• TASK DIRECTIONS:
Some of the lines below need repeating. Reproduce exactly those between the lines holding "color: #ffffff;" and "-134,21 +134,21 @@", inclusive.
▼
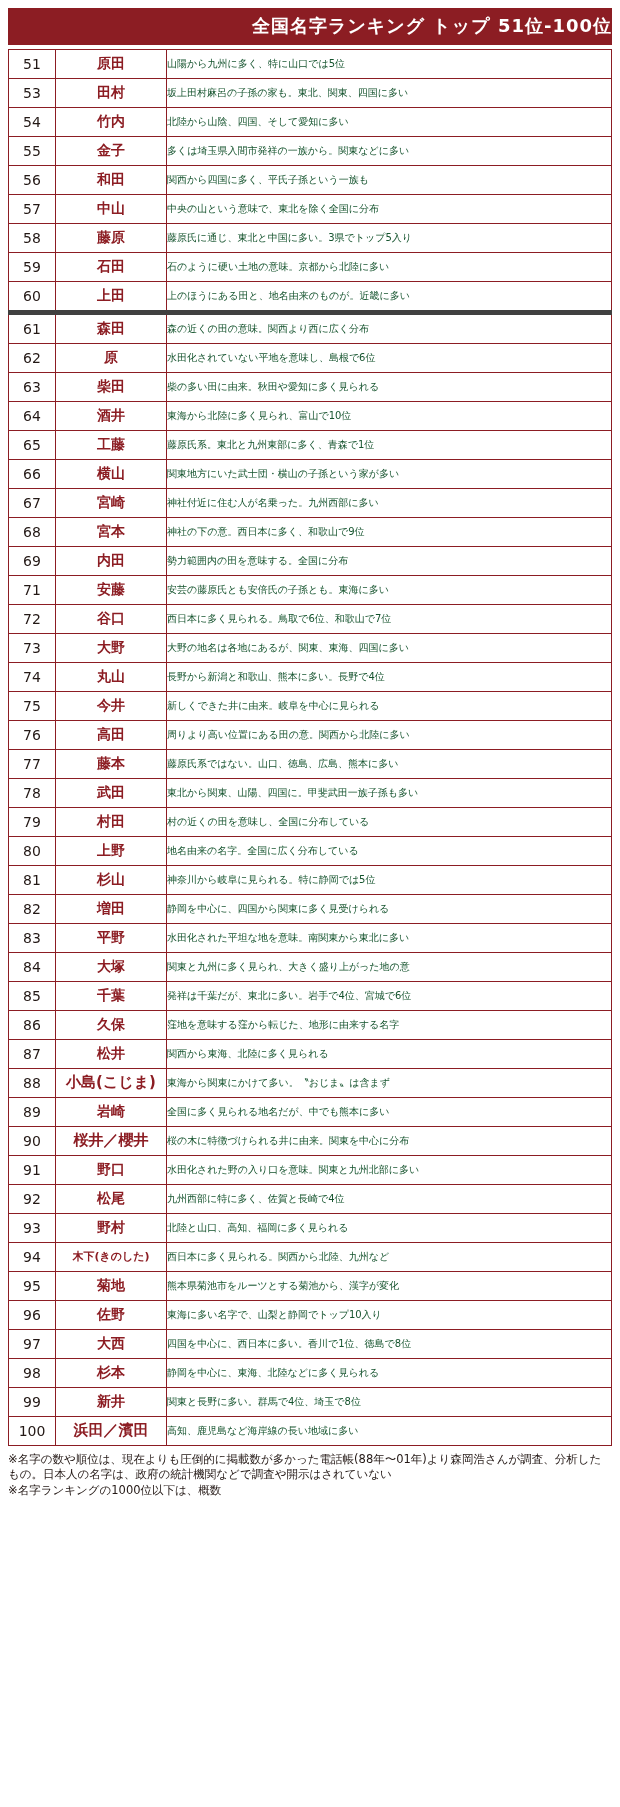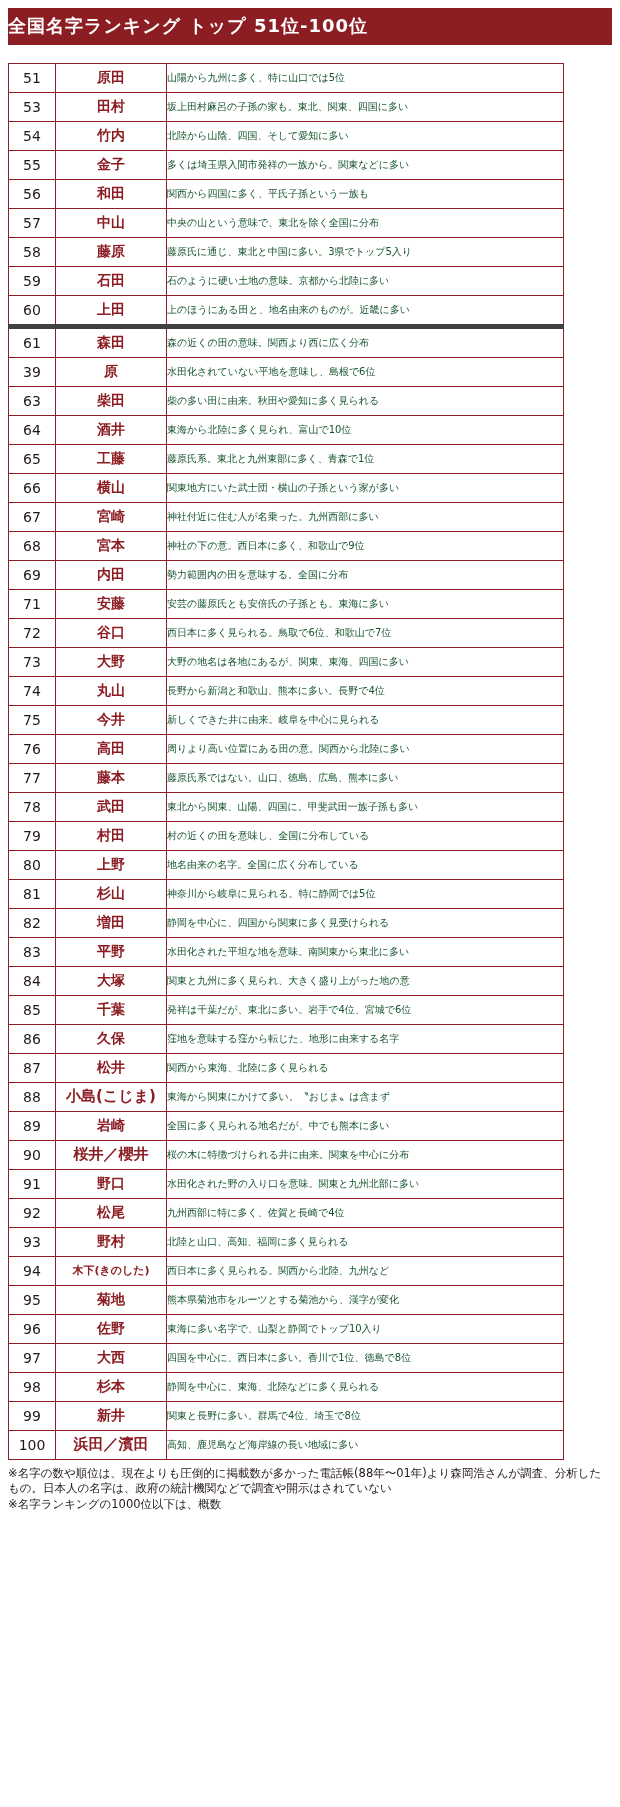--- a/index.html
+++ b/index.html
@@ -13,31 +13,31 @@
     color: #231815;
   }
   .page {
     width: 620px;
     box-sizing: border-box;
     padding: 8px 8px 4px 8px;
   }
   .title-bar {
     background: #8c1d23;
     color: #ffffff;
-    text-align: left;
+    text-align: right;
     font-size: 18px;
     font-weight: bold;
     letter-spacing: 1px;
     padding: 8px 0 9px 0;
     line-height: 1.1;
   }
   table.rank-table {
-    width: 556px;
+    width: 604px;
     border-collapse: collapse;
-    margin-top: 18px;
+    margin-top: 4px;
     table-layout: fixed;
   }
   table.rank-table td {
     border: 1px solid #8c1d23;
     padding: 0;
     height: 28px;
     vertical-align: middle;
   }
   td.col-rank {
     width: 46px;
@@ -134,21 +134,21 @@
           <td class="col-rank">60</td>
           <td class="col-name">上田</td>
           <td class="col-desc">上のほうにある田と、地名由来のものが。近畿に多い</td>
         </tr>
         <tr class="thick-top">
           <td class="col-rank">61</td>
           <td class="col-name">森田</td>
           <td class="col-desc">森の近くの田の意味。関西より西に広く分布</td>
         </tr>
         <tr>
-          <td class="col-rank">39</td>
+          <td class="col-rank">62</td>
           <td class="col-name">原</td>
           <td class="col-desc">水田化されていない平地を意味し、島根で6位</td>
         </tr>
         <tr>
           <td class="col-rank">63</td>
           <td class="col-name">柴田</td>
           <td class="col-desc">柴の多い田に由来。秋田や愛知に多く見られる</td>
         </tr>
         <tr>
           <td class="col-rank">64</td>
▲
▼
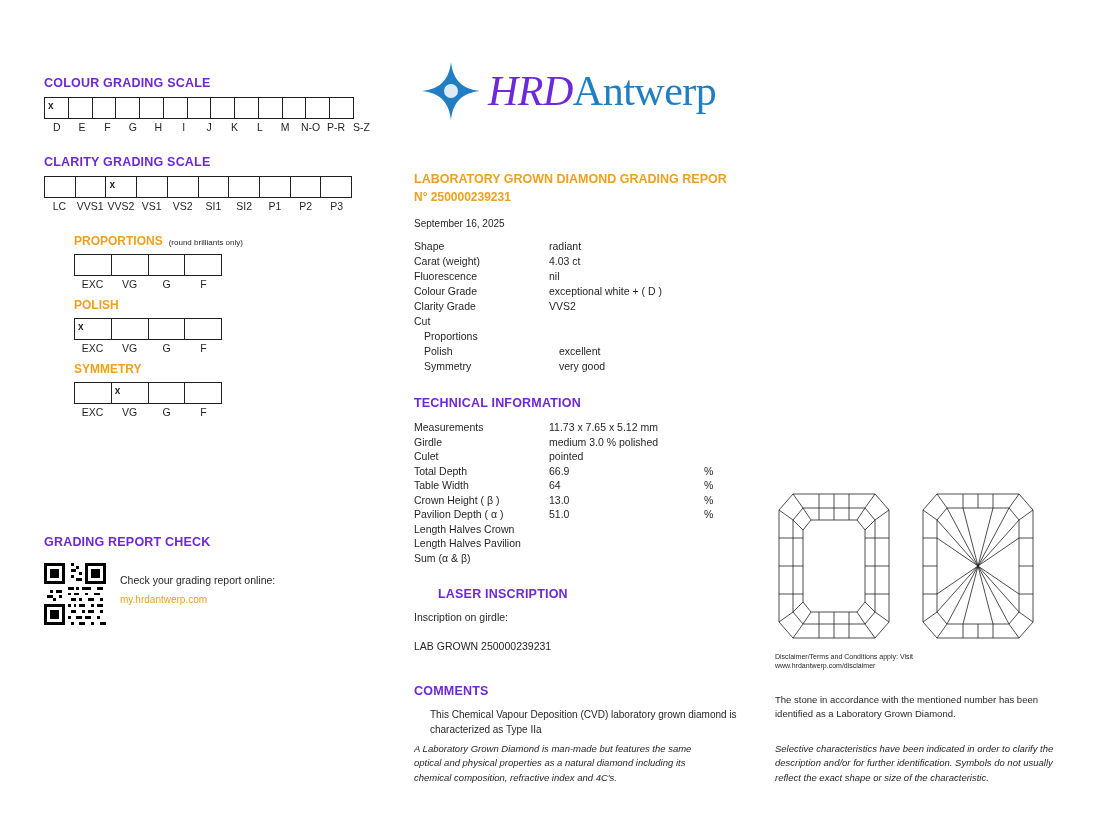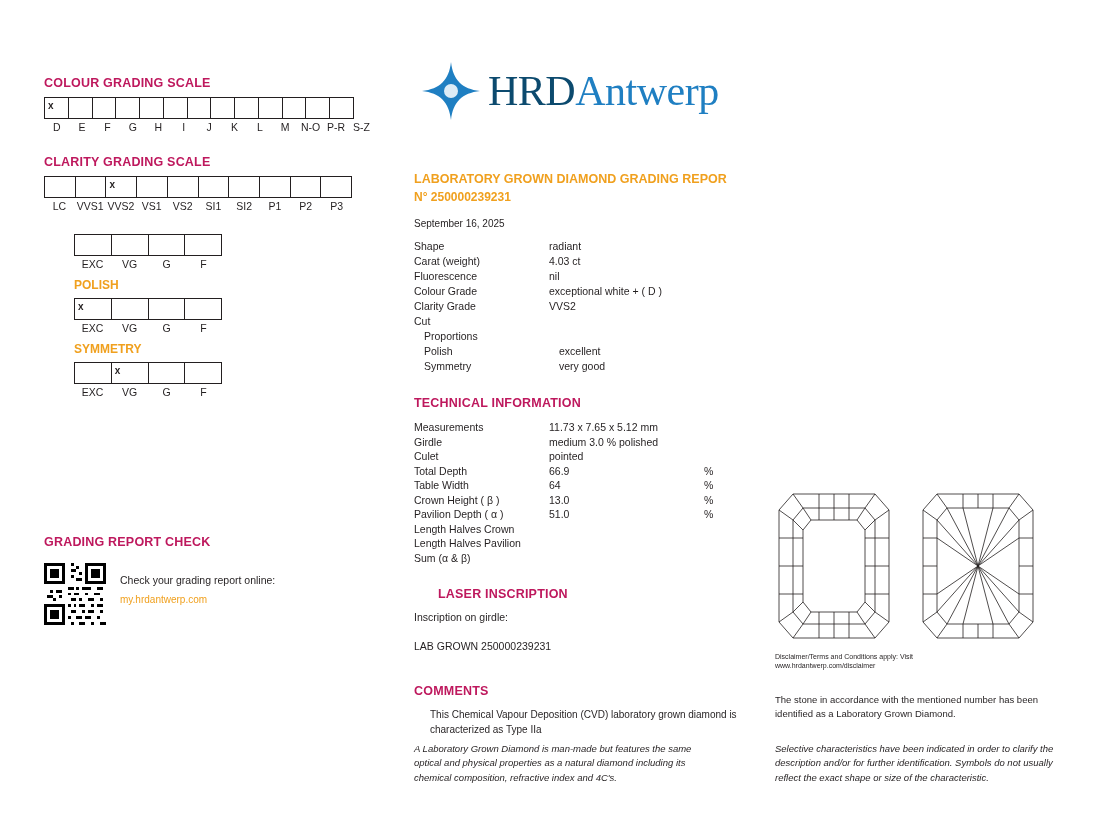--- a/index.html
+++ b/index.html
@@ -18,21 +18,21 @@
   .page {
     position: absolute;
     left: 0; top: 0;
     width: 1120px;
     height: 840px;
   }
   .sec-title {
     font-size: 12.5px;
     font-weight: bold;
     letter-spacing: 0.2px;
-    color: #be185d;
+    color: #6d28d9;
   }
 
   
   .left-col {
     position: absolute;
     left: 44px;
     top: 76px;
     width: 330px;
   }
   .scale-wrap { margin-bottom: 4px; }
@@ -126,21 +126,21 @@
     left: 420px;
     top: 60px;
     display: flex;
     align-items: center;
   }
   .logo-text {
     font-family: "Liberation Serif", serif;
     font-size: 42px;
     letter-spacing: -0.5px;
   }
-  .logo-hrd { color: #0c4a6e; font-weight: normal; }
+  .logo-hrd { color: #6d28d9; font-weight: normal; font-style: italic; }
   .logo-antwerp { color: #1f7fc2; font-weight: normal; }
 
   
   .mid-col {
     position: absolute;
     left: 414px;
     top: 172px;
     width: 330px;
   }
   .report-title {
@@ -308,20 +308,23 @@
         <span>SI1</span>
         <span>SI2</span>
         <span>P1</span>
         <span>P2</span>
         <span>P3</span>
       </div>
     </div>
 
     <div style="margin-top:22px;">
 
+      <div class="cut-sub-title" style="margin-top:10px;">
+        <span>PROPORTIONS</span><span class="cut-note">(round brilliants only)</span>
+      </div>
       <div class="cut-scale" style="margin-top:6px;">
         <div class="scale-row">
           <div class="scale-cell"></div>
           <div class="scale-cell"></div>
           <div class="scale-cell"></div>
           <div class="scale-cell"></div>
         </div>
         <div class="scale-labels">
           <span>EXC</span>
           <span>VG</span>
▲
• ANSWER SPACE:
     color: #ffffff;
-    text-align: left;
+    text-align: right;
     font-size: 18px;
     font-weight: bold;
     letter-spacing: 1px;
     padding: 8px 0 9px 0;
     line-height: 1.1;
   }
   table.rank-table {
-    width: 556px;
+    width: 604px;
     border-collapse: collapse;
-    margin-top: 18px;
+    margin-top: 4px;
     table-layout: fixed;
   }
   table.rank-table td {
     border: 1px solid #8c1d23;
     padding: 0;
     height: 28px;
     vertical-align: middle;
   }
   td.col-rank {
     width: 46px;
@@ -134,21 +134,21 @@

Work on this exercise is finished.